→ AIM OF THE EXERCISE: Print, in exact form, the lines below from the one containing "tax: 13.5% = 4339.88 -> 9% = 2272.74" through the one containing "1026.00 = 2052.00", and omit all others.

Collection entries:

Start of Block

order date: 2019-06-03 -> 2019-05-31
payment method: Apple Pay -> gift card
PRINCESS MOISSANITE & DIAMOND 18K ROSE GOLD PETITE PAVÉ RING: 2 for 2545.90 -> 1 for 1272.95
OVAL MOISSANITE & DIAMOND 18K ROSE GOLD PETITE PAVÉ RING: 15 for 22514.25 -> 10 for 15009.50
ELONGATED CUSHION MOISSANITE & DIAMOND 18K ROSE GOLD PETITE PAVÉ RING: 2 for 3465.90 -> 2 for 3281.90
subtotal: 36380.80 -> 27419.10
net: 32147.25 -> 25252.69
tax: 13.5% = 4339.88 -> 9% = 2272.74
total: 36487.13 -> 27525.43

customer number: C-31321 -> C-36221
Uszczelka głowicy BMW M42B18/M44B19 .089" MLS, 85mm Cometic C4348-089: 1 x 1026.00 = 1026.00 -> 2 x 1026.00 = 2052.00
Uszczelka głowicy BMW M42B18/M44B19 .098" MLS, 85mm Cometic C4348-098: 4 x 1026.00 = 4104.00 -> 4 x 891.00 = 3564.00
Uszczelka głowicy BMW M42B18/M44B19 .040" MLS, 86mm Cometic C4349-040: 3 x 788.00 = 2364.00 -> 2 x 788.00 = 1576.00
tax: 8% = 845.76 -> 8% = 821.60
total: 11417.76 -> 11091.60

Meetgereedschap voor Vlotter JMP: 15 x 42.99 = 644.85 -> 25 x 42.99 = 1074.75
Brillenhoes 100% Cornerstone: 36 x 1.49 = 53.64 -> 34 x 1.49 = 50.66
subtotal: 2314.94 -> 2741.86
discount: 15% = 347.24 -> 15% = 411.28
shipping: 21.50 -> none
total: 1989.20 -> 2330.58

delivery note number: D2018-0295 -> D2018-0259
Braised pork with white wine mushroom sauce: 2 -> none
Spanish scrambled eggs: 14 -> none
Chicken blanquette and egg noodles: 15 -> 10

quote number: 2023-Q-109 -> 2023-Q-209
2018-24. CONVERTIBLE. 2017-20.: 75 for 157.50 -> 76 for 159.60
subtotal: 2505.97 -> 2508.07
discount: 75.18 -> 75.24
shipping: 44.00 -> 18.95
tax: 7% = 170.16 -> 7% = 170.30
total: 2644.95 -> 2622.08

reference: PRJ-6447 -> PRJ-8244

End of Block

→ SOLUTION:
tax: 13.5% = 4339.88 -> 9% = 2272.74
total: 36487.13 -> 27525.43

customer number: C-31321 -> C-36221
Uszczelka głowicy BMW M42B18/M44B19 .089" MLS, 85mm Cometic C4348-089: 1 x 1026.00 = 1026.00 -> 2 x 1026.00 = 2052.00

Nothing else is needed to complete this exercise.